283 P.3d 454
Or. Ct. App.2012Background
- Defendant convicted of 24 identity theft, 5 first-degree theft, 2 computer crime, 2 first-degree forgery counts based on evidence from a computer search during vehicle inventory.
- During inventory of an impounded rental car, officers opened a laptop bag containing a stolen laptop; serial numbers confirmed theft.
- The laptop search led to a warrant to inspect the computer’s files, producing incriminating evidence at defendant’s residence.
- Defendant challenged the laptop bag search as unlawful and challenged the residence search warrant as tainted by information from the unlawful search.
- Trial court denied suppression of the laptop bag and its contents; the case proceeded to trial on stipulated facts.
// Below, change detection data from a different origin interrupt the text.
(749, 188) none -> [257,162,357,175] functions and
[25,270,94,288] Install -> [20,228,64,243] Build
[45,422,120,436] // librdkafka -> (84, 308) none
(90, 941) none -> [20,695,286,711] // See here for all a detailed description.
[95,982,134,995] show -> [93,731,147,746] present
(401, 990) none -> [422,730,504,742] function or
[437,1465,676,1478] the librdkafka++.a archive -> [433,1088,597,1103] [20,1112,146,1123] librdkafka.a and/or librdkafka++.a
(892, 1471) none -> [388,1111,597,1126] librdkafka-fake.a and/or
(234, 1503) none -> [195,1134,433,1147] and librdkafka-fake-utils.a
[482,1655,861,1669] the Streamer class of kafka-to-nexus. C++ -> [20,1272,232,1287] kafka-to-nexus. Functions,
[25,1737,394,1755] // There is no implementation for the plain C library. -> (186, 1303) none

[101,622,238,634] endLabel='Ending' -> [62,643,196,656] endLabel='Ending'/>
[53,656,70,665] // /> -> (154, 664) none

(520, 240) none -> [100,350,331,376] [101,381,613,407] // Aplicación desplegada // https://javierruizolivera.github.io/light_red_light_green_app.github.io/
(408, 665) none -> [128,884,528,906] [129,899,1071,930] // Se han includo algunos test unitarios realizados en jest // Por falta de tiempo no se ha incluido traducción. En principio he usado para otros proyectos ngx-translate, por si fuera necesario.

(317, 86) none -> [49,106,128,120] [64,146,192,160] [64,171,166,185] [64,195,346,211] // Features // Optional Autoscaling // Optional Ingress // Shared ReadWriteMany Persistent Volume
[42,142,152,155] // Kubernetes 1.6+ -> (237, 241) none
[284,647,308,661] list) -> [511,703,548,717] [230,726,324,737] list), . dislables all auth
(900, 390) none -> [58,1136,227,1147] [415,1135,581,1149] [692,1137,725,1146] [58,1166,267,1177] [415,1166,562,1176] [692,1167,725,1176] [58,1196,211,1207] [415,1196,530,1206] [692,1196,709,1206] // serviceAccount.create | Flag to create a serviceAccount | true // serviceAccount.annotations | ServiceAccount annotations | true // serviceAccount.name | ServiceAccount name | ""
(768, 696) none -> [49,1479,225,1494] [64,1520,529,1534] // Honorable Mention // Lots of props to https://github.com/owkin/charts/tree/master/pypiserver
- On appeal, the court reversed and remanded, concluding the laptop bag search violated Article I, section 9.
Issues
| Issue | Plaintiff's Argument | Defendant's Argument | Held |
|---|---|---|---|
| Was the laptop bag search lawful under the warrant exception rules? | State: inventory/search exceptions apply; bag opened during lawful inventory. | Schuman: inventory policy did not authorize opening closed container; no custody; not lost property exception. | Unlawful search; inventory exception did not authorize; suppression required. |
| If unlawful, should evidence from the residence warrant be suppressed as tainted? | Evidence derived from unlawfully obtained computer data can support warrant. | If tainted, residence warrant may be invalid. | Record insufficient to determine; remand for reweighing warrant sufficiency without computer-derived info. |
| Should two identity theft convictions merge? | Not argued beyond; merger resolution necessary. | Merger appropriate for overlapping identity-theft counts. | Not reached; remand; merger issue left unresolved. |
Key Cases Cited
- State v. Tanner, 304 Or 312 (Or. 1987) (unlawful search may lead to suppression of discovered effects regardless of possessory interests)
- State v. Pidcock, 306 Or 335 (Or. 1988) (lost-property exception does not authorize opening closed containers to reveal theft status)
- State v. Connally, 339 Or 583 (Or. 2005) (inventory of items in possession of person taken into custody if conditions met)
- State v. Kock, 302 Or 29 (Or. 1986) (protective interests in property despite unlawful search)
- State v. Peterson, 114 Or App 126 (Or. App. 1992) (privacy interests in stolen-property context vary by knowledge at time of search)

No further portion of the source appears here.